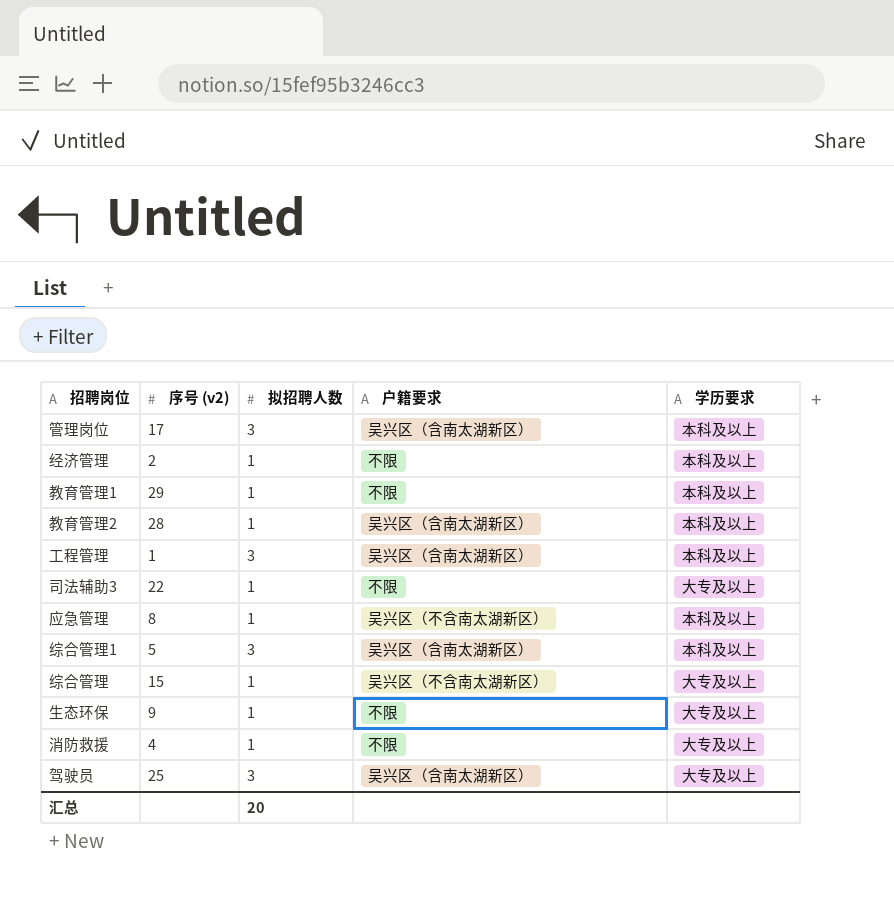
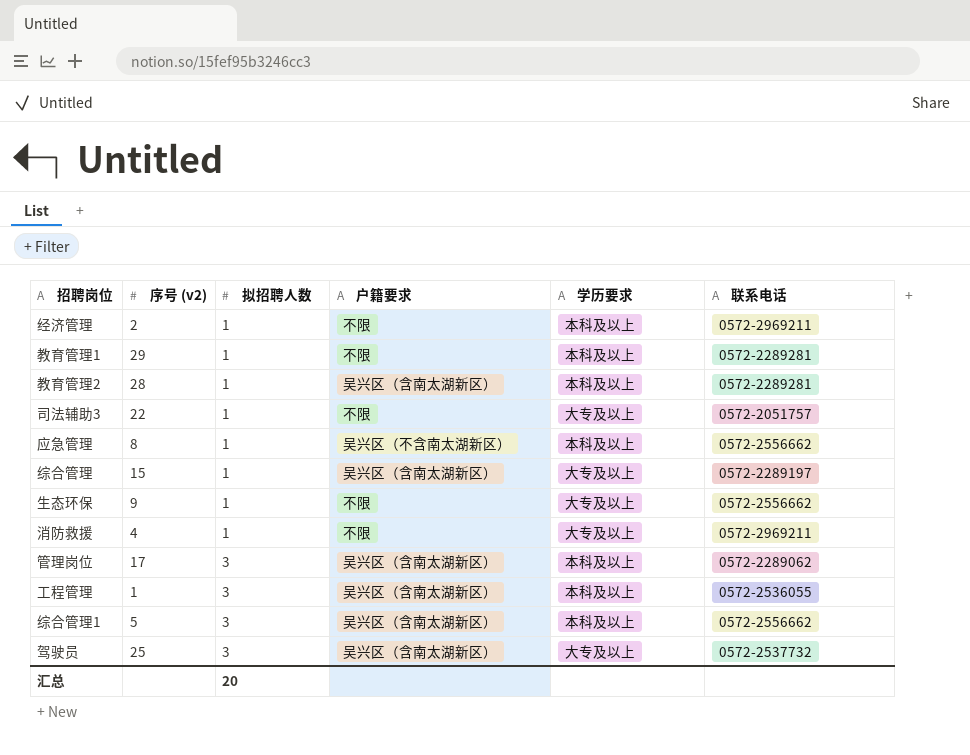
row order: none -> 拟招聘人数 ascending
column 联系电话 | position: none -> 6
综合管理 | 户籍要求: 吴兴区（不含南太湖新区） -> 吴兴区（含南太湖新区）

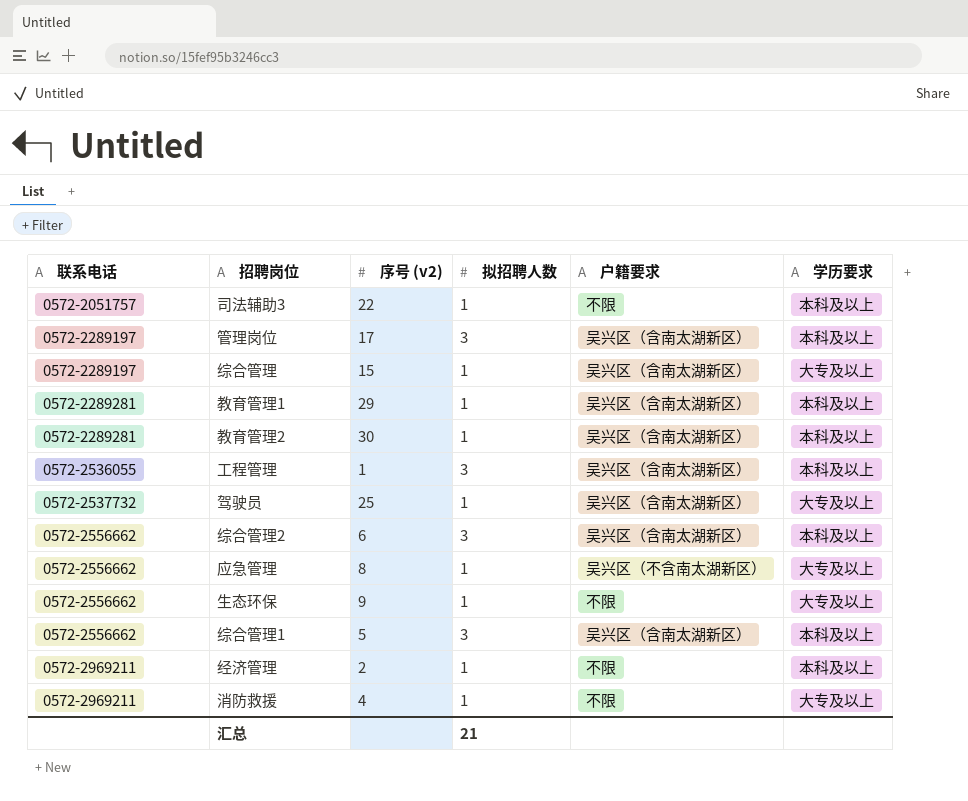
row order: 拟招聘人数 ascending -> 联系电话 ascending
column 联系电话 | position: 6 -> 1
司法辅助3 | 学历要求: 大专及以上 -> 本科及以上
管理岗位 | 联系电话: 0572-2289062 -> 0572-2289197
教育管理1 | 户籍要求: 不限 -> 吴兴区（含南太湖新区）
教育管理2 | 序号 (v2): 28 -> 30
驾驶员 | 拟招聘人数: 3 -> 1
row 综合管理2: none -> 0572-2556662 | 6 | 3 | 吴兴区（含南太湖新区） | 本科及以上
应急管理 | 学历要求: 本科及以上 -> 大专及以上
汇总 | 拟招聘人数: 20 -> 21

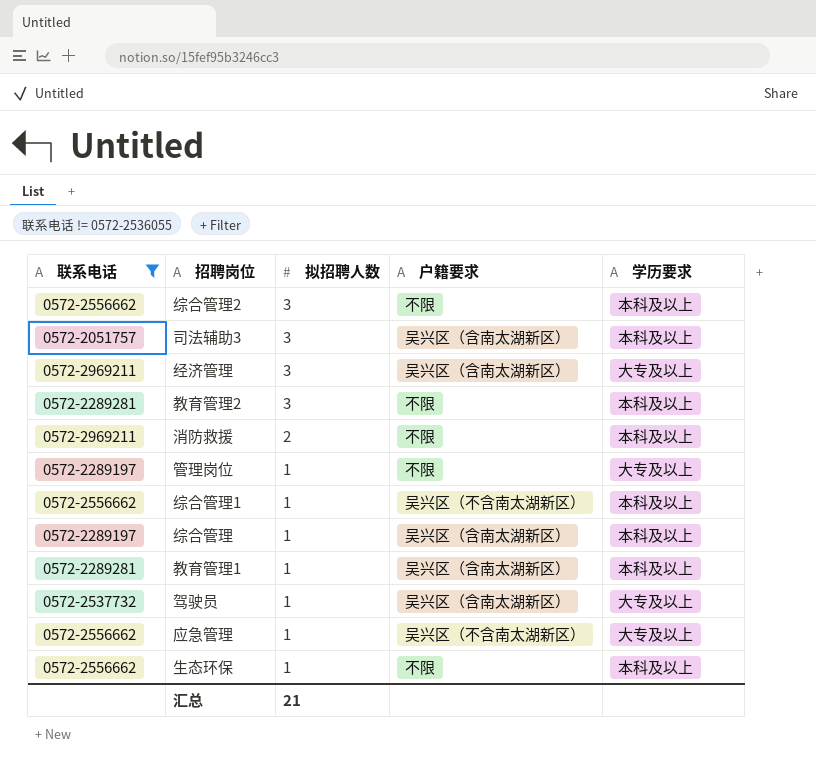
filter: none -> 联系电话 != 0572-2536055
row order: 联系电话 ascending -> 拟招聘人数 descending
column 序号 (v2) | position: 3 -> none
综合管理2 | 户籍要求: 吴兴区（含南太湖新区） -> 不限
司法辅助3 | 拟招聘人数: 1 -> 3
司法辅助3 | 户籍要求: 不限 -> 吴兴区（含南太湖新区）
经济管理 | 拟招聘人数: 1 -> 3
经济管理 | 户籍要求: 不限 -> 吴兴区（含南太湖新区）
经济管理 | 学历要求: 本科及以上 -> 大专及以上
教育管理2 | 拟招聘人数: 1 -> 3
教育管理2 | 户籍要求: 吴兴区（含南太湖新区） -> 不限
消防救援 | 拟招聘人数: 1 -> 2
消防救援 | 学历要求: 大专及以上 -> 本科及以上
管理岗位 | 拟招聘人数: 3 -> 1
管理岗位 | 户籍要求: 吴兴区（含南太湖新区） -> 不限
管理岗位 | 学历要求: 本科及以上 -> 大专及以上
综合管理1 | 拟招聘人数: 3 -> 1
综合管理1 | 户籍要求: 吴兴区（含南太湖新区） -> 吴兴区（不含南太湖新区）
综合管理 | 学历要求: 大专及以上 -> 本科及以上
生态环保 | 学历要求: 大专及以上 -> 本科及以上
--------------------
Problem: Begin with the line that has "经济管理 | 学历要求: 本科及以上 -> 大专及以上" in the listing above and end after the line that has "综合管理1 | 户籍要求: 吴兴区（含南太湖新区） -> 吴兴区（不含南太湖新区）"; output those lines exactly.

Answer space:
经济管理 | 学历要求: 本科及以上 -> 大专及以上
教育管理2 | 拟招聘人数: 1 -> 3
教育管理2 | 户籍要求: 吴兴区（含南太湖新区） -> 不限
消防救援 | 拟招聘人数: 1 -> 2
消防救援 | 学历要求: 大专及以上 -> 本科及以上
管理岗位 | 拟招聘人数: 3 -> 1
管理岗位 | 户籍要求: 吴兴区（含南太湖新区） -> 不限
管理岗位 | 学历要求: 本科及以上 -> 大专及以上
综合管理1 | 拟招聘人数: 3 -> 1
综合管理1 | 户籍要求: 吴兴区（含南太湖新区） -> 吴兴区（不含南太湖新区）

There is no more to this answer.